An automated code‑generation pipeline spins up a large‑language‑model‑driven agent that writes SQL and runs it against the company’s data warehouse. Because the agent operates without a human user, giving it a non-human identity is essential. The agent authenticates with a static Google service‑account key that is checked into the CI repository. Every night the job executes dozens of queries, some of which pull personally identifiable information for model fine‑tuning. Because the shared key is used by every build, there is no way to attribute a specific query to a particular run, and no audit trail exists to prove whether the data was accessed appropriately. The shared key also grants unrestricted read‑write access across all datasets, making it easy for a mis‑behaving model to exfiltrate or corrupt data without any gatekeeper.
This situation illustrates the core challenge of providing non-human identity for AI coding agents. The goal is to replace a monolithic service account with an identity that can be scoped, audited, and revoked per execution.
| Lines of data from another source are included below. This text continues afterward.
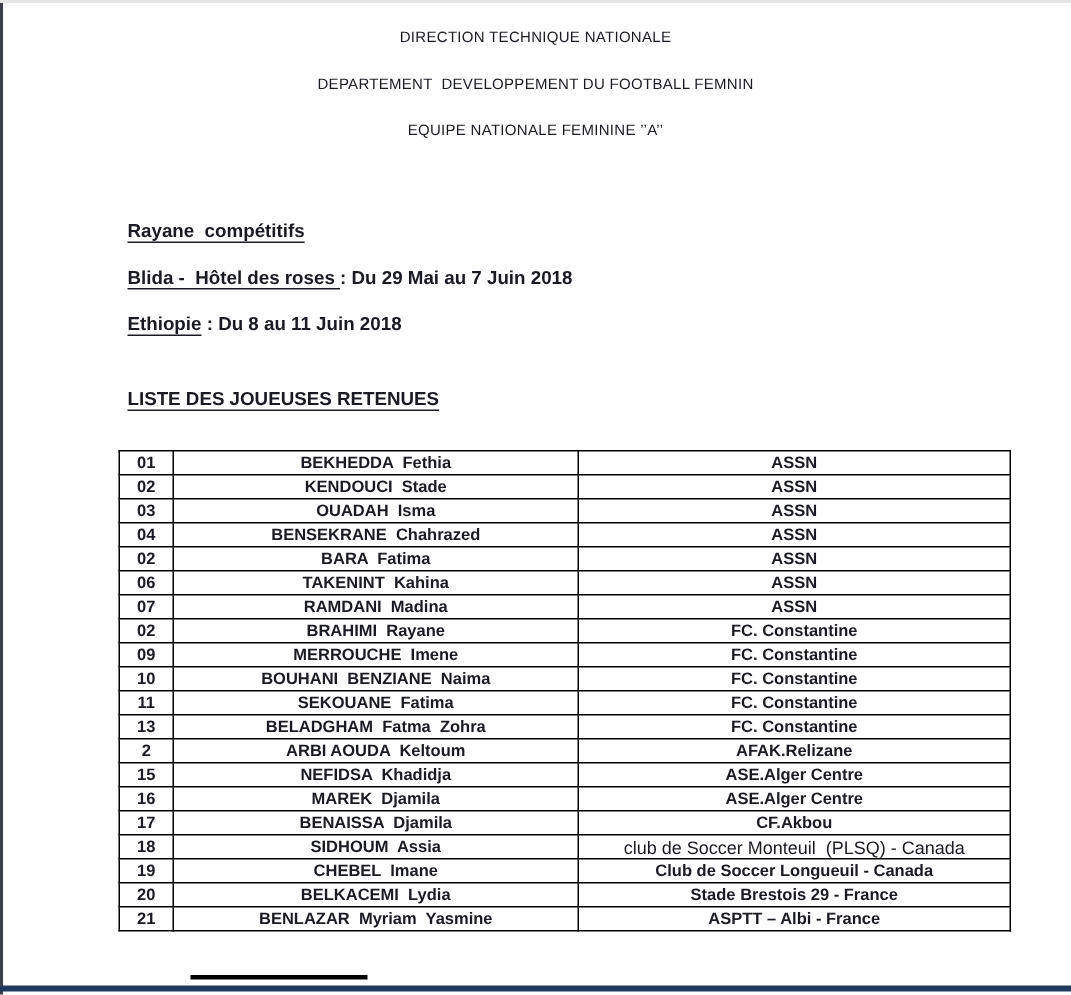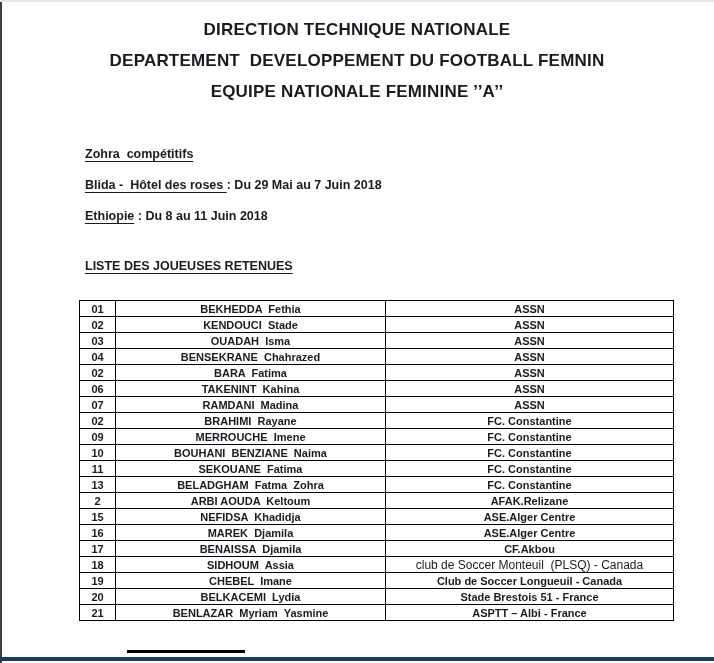--- a/index.html
+++ b/index.html
@@ -15,21 +15,21 @@
   .pre { white-space: pre-wrap; }
 
   
   .top-band   { position: absolute; left: 0; top: 0; width: 714px; height: 2px; background: #e5e5e5; }
   .left-edge  { position: absolute; left: 0; top: 2px; width: 2px; height: 661px; background: #3c4046; }
   .bottom-bar { position: absolute; left: 0; top: 657px; width: 714px; height: 4px; background: #1e3a5f; }
   .next-table-edge { position: absolute; left: 127px; top: 650px; width: 118px; height: 3px; background: #000000; }
 
   
   .doc-header { position: absolute; left: 0; top: 0; width: 714px; text-align: center; }
-  .doc-header .h-line { position: absolute; width: 714px; font-weight: bold; font-size: 17px; letter-spacing: 0.2px; }
+  .doc-header .h-line { position: absolute; width: 714px; font-weight: normal; font-size: 10px; letter-spacing: 0.2px; }
   .h1 { top: 20px; }
   .h2 { top: 51px; }
   .h3 { top: 82px; }
 
   
   .stage-line { position: absolute; left: 85px; font-weight: bold; font-size: 12.5px; }
   .stages-heading { top: 147px; text-decoration: underline; text-underline-offset: 3px; }
   .stage-1 { top: 178px; }
   .stage-2 { top: 209px; }
   .stage-line .u { text-decoration: underline; text-underline-offset: 3px; }
@@ -63,21 +63,21 @@
 
 <div class="top-band"></div>
 <div class="left-edge"></div>
 
 <div class="doc-header">
   <div class="h-line h1 pre">DIRECTION TECHNIQUE NATIONALE</div>
   <div class="h-line h2 pre">DEPARTEMENT  DEVELOPPEMENT DU FOOTBALL FEMNIN</div>
   <div class="h-line h3 pre">EQUIPE NATIONALE FEMININE ’’A’’</div>
 </div>
 
-<div class="stage-line stages-heading pre">Zohra  compétitifs</div>
+<div class="stage-line stages-heading pre">Rayane  compétitifs</div>
 
 <div class="stage-line stage-1"><span class="u pre">Blida -  Hôtel des roses </span><span class="pre">: Du 29 Mai au 7 Juin 2018</span></div>
 
 <div class="stage-line stage-2"><span class="u pre">Ethiopie</span><span class="pre"> : Du 8 au 11 Juin 2018</span></div>
 
 <div class="stage-line list-heading pre">LISTE DES JOUEUSES RETENUES</div>
 
 <table class="roster">
   <tbody>
       <tr>
@@ -166,21 +166,21 @@
         <td class="col-club regular">club de Soccer Monteuil  (PLSQ) - Canada</td>
       </tr>
       <tr>
         <td class="col-num">19</td>
         <td class="col-name">CHEBEL  Imane</td>
         <td class="col-club">Club de Soccer Longueuil - Canada</td>
       </tr>
       <tr>
         <td class="col-num">20</td>
         <td class="col-name">BELKACEMI  Lydia</td>
-        <td class="col-club">Stade Brestois 51 - France</td>
+        <td class="col-club">Stade Brestois 29 - France</td>
       </tr>
       <tr>
         <td class="col-num">21</td>
         <td class="col-name">BENLAZAR  Myriam  Yasmine</td>
         <td class="col-club">ASPTT – Albi - France</td>
       </tr>
     </tbody>
 </table>
 
 <div class="next-table-edge"></div>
Doing so limits blast radius, satisfies compliance expectations around who touched data, and makes it possible to enforce policies such as masking of sensitive columns. However, simply issuing a per‑user OAuth token does not solve the full problem. The token still travels directly to BigQuery, bypassing any visibility or control layer. Without a gateway, the system lacks real‑time command blocking, session recording, or inline data masking. In short, the request reaches the target, but the organization still has no guardrails, no justification for each query, and no way to stop a rogue agent in flight.
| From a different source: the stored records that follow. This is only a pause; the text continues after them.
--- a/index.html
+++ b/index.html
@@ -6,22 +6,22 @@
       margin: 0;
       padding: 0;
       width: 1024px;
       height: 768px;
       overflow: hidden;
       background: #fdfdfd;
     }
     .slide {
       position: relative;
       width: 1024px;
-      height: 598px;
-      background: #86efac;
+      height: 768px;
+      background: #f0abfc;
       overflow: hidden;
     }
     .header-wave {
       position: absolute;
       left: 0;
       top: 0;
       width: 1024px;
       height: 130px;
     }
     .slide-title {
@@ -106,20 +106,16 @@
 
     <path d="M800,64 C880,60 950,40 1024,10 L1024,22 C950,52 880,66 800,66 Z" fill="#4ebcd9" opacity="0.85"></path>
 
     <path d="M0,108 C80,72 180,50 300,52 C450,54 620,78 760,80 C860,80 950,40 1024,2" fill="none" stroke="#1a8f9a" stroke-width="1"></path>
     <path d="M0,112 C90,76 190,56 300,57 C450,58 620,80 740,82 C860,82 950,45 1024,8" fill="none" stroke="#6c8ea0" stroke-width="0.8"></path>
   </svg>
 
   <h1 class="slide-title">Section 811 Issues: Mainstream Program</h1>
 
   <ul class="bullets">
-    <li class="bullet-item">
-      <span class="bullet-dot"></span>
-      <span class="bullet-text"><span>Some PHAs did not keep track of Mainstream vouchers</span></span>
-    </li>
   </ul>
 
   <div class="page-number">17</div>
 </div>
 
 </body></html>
Why non-human identity matters for AI coding agents
AI agents are non‑human by definition, but they still need an identity that behaves like a human user in the access‑control system. This identity must be:
- Issued on demand, so that each pipeline run gets a fresh token that can be revoked after the job finishes.
- Bound to a policy that limits which datasets and tables the agent may query.
- Auditable, providing a record that ties every query back to the specific pipeline execution.
- Capable of being inspected, so that sensitive fields can be masked before they leave the warehouse.
When these requirements are met, the organization can treat AI‑generated workloads with the same confidence it gives to human engineers. The identity becomes a first‑class citizen in the IAM system, and the downstream data platform sees only the permissions that the policy grants.
How hoop.dev enforces non-human identity for BigQuery
hoop.dev acts as a Layer 7 gateway that sits between the AI agent and BigQuery. The gateway receives the OAuth token that the agent obtains via GCP IAM federation, validates it, and then forwards the request to the BigQuery service using its own short‑lived credential. Because the gateway is the only component that can speak to BigQuery, it becomes the exclusive point where enforcement can occur.
hoop.dev records each query, capturing the user‑provided token, the SQL statement, and the execution timestamp. This session log is stored outside the agent’s process, ensuring that the audit trail cannot be tampered with by the agent itself. The gateway also applies inline masking rules to any column marked as sensitive, so that even if the agent tries to retrieve raw personally identifiable information, the response is scrubbed before it reaches the agent.